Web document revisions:
--

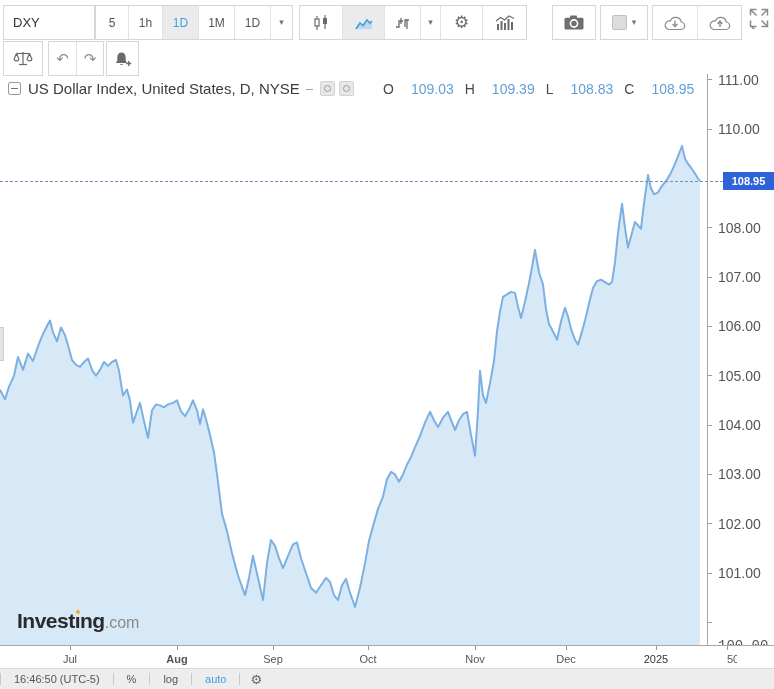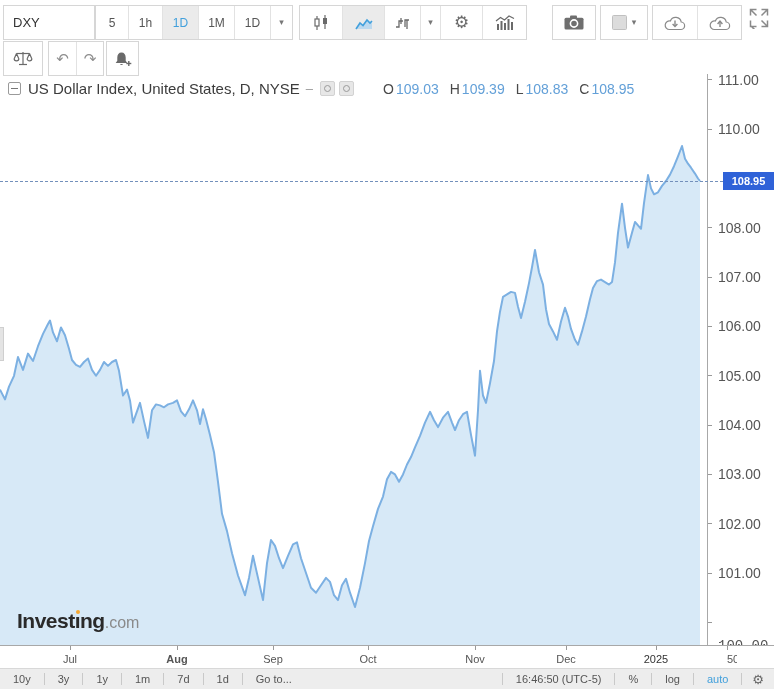--- a/index.html
+++ b/index.html
@@ -19,21 +19,21 @@
   .legend{position:absolute;left:8px;top:80px;display:flex;align-items:center;z-index:5;}
   .legend-title{font-size:15px;color:#3c3c3c;margin-left:7px;white-space:nowrap;}
   .legend-dash{font-size:13px;color:#999;margin:0 7px 0 6px;}
   .mini-btn{width:13px;height:13px;border-radius:2px;background:#e7e7e7;border:1px solid #d2d2d2;
             margin-right:4px;display:flex;align-items:center;justify-content:center;}
   .mini-btn i{display:block;width:5px;height:5px;border:1.5px solid #9a9a9a;border-radius:50%;}
   .minus-sq{width:11px;height:11px;border:1px solid #9a9a9a;border-radius:2px;position:relative;background:#fff;}
   .minus-sq::after{content:"";position:absolute;left:2px;right:2px;top:4.5px;height:1px;background:#777;}
   .ohlc{display:flex;align-items:center;margin-left:14px;font-size:14px;}
   .okey{color:#4a4a4a;margin-left:11px;}
-  .oval{color:#63a0d8;margin-left:2px;}
+  .oval{color:#63a0d8;margin-left:17px;}
   
   .y-axis{position:absolute;left:707px;top:74px;width:67px;height:571px;border-left:1px solid #a8a8a8;box-sizing:border-box;background:#fff;}
   .ytick-label{position:absolute;left:10px;font-size:14px;color:#555;line-height:12px;}
   .ytick-mark{position:absolute;left:0;width:4px;height:1px;background:#999;}
   .x-axis{position:absolute;left:0;top:645px;width:774px;height:23px;border-top:1px solid #a8a8a8;box-sizing:border-box;background:#fff;}
   .xtick-label{position:absolute;top:7px;font-size:11px;color:#555;text-align:center;width:34px;margin-left:-17px;white-space:nowrap;}
   .xtick-label.bold{color:#333;font-weight:normal;}
   .xtick-label.clip{width:10px;margin-left:0;overflow:hidden;text-align:left;}
   .xtick-mark{position:absolute;top:0;width:1px;height:4px;background:#999;}
   .price-line{position:absolute;left:0;top:181px;width:723px;border-top:1px dashed #7390bb;z-index:4;}
@@ -292,35 +292,20 @@
       <div class="xtick-label" style="left: 475px;">Nov</div>
       <div class="xtick-mark" style="left: 566px;"></div>
       <div class="xtick-label" style="left: 566px;">Dec</div>
       <div class="xtick-mark" style="left: 656px;"></div>
       <div class="xtick-label bold" style="left: 656px;">2025</div>
       <div class="xtick-mark" style="left: 727px;"></div>
       <div class="xtick-label clip" style="left: 727px;">50</div>
     </div>
 
   <div class="bottom-bar">
-    <div class="bgroup" id="range-slot">
-        <span class="bbtn">10y</span>
-        <span class="vdiv"></span>
-        <span class="bbtn">3y</span>
-        <span class="vdiv"></span>
-        <span class="bbtn">1y</span>
-        <span class="vdiv"></span>
-        <span class="bbtn">1m</span>
-        <span class="vdiv"></span>
-        <span class="bbtn">7d</span>
-        <span class="vdiv"></span>
-        <span class="bbtn">1d</span>
-        <span class="vdiv"></span>
-        <span class="bbtn">Go to...</span>
-      </div>
     <div class="bgroup">
       <span class="vdiv"></span>
       <span class="bbtn">16:46:50 (UTC-5)</span>
       <span class="vdiv"></span>
       <span class="bbtn">%</span>
       <span class="vdiv"></span>
       <span class="bbtn">log</span>
       <span class="vdiv"></span>
       <span class="bbtn blue">auto</span>
       <span class="vdiv"></span>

--

__Exercise description__:
Nothing but the pictures should be left out when the records are retyped exactly.

__Your solution__:
--- a/index.html
+++ b/index.html
@@ -19,21 +19,21 @@
   .legend{position:absolute;left:8px;top:80px;display:flex;align-items:center;z-index:5;}
   .legend-title{font-size:15px;color:#3c3c3c;margin-left:7px;white-space:nowrap;}
   .legend-dash{font-size:13px;color:#999;margin:0 7px 0 6px;}
   .mini-btn{width:13px;height:13px;border-radius:2px;background:#e7e7e7;border:1px solid #d2d2d2;
             margin-right:4px;display:flex;align-items:center;justify-content:center;}
   .mini-btn i{display:block;width:5px;height:5px;border:1.5px solid #9a9a9a;border-radius:50%;}
   .minus-sq{width:11px;height:11px;border:1px solid #9a9a9a;border-radius:2px;position:relative;background:#fff;}
   .minus-sq::after{content:"";position:absolute;left:2px;right:2px;top:4.5px;height:1px;background:#777;}
   .ohlc{display:flex;align-items:center;margin-left:14px;font-size:14px;}
   .okey{color:#4a4a4a;margin-left:11px;}
-  .oval{color:#63a0d8;margin-left:2px;}
+  .oval{color:#63a0d8;margin-left:17px;}
   
   .y-axis{position:absolute;left:707px;top:74px;width:67px;height:571px;border-left:1px solid #a8a8a8;box-sizing:border-box;background:#fff;}
   .ytick-label{position:absolute;left:10px;font-size:14px;color:#555;line-height:12px;}
   .ytick-mark{position:absolute;left:0;width:4px;height:1px;background:#999;}
   .x-axis{position:absolute;left:0;top:645px;width:774px;height:23px;border-top:1px solid #a8a8a8;box-sizing:border-box;background:#fff;}
   .xtick-label{position:absolute;top:7px;font-size:11px;color:#555;text-align:center;width:34px;margin-left:-17px;white-space:nowrap;}
   .xtick-label.bold{color:#333;font-weight:normal;}
   .xtick-label.clip{width:10px;margin-left:0;overflow:hidden;text-align:left;}
   .xtick-mark{position:absolute;top:0;width:1px;height:4px;background:#999;}
   .price-line{position:absolute;left:0;top:181px;width:723px;border-top:1px dashed #7390bb;z-index:4;}
@@ -292,35 +292,20 @@
       <div class="xtick-label" style="left: 475px;">Nov</div>
       <div class="xtick-mark" style="left: 566px;"></div>
       <div class="xtick-label" style="left: 566px;">Dec</div>
       <div class="xtick-mark" style="left: 656px;"></div>
       <div class="xtick-label bold" style="left: 656px;">2025</div>
       <div class="xtick-mark" style="left: 727px;"></div>
       <div class="xtick-label clip" style="left: 727px;">50</div>
     </div>
 
   <div class="bottom-bar">
-    <div class="bgroup" id="range-slot">
-        <span class="bbtn">10y</span>
-        <span class="vdiv"></span>
-        <span class="bbtn">3y</span>
-        <span class="vdiv"></span>
-        <span class="bbtn">1y</span>
-        <span class="vdiv"></span>
-        <span class="bbtn">1m</span>
-        <span class="vdiv"></span>
-        <span class="bbtn">7d</span>
-        <span class="vdiv"></span>
-        <span class="bbtn">1d</span>
-        <span class="vdiv"></span>
-        <span class="bbtn">Go to...</span>
-      </div>
     <div class="bgroup">
       <span class="vdiv"></span>
       <span class="bbtn">16:46:50 (UTC-5)</span>
       <span class="vdiv"></span>
       <span class="bbtn">%</span>
       <span class="vdiv"></span>
       <span class="bbtn">log</span>
       <span class="vdiv"></span>
       <span class="bbtn blue">auto</span>
       <span class="vdiv"></span>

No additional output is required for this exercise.